From the data that follows, print exactly the lines starting at the one containing "subtotal: 4396.00 -> 4248.00" and ending at the one containing "delivery date: 2022-01-08 -> 2022-01-09"; include both of them and nothing more.
*** RECORDS PROVIDED ***
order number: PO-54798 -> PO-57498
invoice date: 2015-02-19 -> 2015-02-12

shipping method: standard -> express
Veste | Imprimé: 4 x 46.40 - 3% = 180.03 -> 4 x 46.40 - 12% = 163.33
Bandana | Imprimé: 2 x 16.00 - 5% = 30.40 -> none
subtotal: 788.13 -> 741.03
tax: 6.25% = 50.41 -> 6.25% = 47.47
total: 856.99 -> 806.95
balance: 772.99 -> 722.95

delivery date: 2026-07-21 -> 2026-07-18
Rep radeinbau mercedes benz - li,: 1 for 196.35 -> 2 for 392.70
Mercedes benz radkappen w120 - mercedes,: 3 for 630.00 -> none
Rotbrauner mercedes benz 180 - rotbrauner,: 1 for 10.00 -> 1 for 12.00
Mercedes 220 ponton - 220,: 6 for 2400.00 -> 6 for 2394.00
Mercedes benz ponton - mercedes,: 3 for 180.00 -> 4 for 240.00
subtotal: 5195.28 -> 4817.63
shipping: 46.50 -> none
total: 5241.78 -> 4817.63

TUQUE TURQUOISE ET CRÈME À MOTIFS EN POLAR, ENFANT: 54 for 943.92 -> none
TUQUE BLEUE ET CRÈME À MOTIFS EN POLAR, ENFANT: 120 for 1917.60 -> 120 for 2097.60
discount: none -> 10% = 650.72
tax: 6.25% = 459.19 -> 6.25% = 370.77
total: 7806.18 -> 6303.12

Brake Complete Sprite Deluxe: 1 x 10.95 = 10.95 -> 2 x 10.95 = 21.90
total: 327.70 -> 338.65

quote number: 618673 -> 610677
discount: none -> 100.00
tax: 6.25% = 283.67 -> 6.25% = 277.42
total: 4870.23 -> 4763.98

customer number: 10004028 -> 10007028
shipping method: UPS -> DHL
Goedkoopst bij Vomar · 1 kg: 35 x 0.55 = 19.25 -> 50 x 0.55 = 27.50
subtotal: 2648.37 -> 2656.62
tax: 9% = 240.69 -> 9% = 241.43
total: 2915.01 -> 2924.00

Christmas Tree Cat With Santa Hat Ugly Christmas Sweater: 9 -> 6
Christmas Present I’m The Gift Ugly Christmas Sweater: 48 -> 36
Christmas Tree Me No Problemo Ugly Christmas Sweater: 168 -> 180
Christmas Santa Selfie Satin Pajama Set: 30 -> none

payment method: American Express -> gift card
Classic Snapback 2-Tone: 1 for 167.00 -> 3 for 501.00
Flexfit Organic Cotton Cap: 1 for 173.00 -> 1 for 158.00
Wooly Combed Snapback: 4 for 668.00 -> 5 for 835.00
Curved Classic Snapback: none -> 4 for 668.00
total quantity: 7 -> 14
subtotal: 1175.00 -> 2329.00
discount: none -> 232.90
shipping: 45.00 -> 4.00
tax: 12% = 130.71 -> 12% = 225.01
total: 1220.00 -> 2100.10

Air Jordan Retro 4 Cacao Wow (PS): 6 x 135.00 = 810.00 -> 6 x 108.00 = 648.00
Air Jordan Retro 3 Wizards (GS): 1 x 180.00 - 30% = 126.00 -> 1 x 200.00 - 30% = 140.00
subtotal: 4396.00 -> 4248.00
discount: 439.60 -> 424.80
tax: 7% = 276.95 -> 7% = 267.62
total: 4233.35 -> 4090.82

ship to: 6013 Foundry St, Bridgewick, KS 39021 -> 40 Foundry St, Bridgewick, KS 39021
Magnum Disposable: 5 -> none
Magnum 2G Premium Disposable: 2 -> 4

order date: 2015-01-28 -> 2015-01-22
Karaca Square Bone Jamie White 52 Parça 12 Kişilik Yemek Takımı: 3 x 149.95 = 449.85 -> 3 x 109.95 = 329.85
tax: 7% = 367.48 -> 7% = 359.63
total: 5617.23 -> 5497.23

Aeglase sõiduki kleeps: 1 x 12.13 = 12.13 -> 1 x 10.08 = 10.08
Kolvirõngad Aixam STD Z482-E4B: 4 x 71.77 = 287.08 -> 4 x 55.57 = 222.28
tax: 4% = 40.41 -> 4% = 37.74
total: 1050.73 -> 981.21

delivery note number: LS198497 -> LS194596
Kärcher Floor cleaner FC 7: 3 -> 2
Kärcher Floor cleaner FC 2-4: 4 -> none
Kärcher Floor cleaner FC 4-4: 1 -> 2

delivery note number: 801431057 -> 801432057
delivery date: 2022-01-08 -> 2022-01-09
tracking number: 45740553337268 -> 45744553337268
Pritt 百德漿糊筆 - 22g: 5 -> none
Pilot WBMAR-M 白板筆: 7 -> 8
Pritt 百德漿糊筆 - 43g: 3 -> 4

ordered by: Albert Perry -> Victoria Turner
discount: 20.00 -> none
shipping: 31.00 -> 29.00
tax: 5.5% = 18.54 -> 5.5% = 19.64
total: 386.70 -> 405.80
*** End of RECORDS PROVIDED ***
(EXERCISE ANSWER):
subtotal: 4396.00 -> 4248.00
discount: 439.60 -> 424.80
tax: 7% = 276.95 -> 7% = 267.62
total: 4233.35 -> 4090.82

ship to: 6013 Foundry St, Bridgewick, KS 39021 -> 40 Foundry St, Bridgewick, KS 39021
Magnum Disposable: 5 -> none
Magnum 2G Premium Disposable: 2 -> 4

order date: 2015-01-28 -> 2015-01-22
Karaca Square Bone Jamie White 52 Parça 12 Kişilik Yemek Takımı: 3 x 149.95 = 449.85 -> 3 x 109.95 = 329.85
tax: 7% = 367.48 -> 7% = 359.63
total: 5617.23 -> 5497.23

Aeglase sõiduki kleeps: 1 x 12.13 = 12.13 -> 1 x 10.08 = 10.08
Kolvirõngad Aixam STD Z482-E4B: 4 x 71.77 = 287.08 -> 4 x 55.57 = 222.28
tax: 4% = 40.41 -> 4% = 37.74
total: 1050.73 -> 981.21

delivery note number: LS198497 -> LS194596
Kärcher Floor cleaner FC 7: 3 -> 2
Kärcher Floor cleaner FC 2-4: 4 -> none
Kärcher Floor cleaner FC 4-4: 1 -> 2

delivery note number: 801431057 -> 801432057
delivery date: 2022-01-08 -> 2022-01-09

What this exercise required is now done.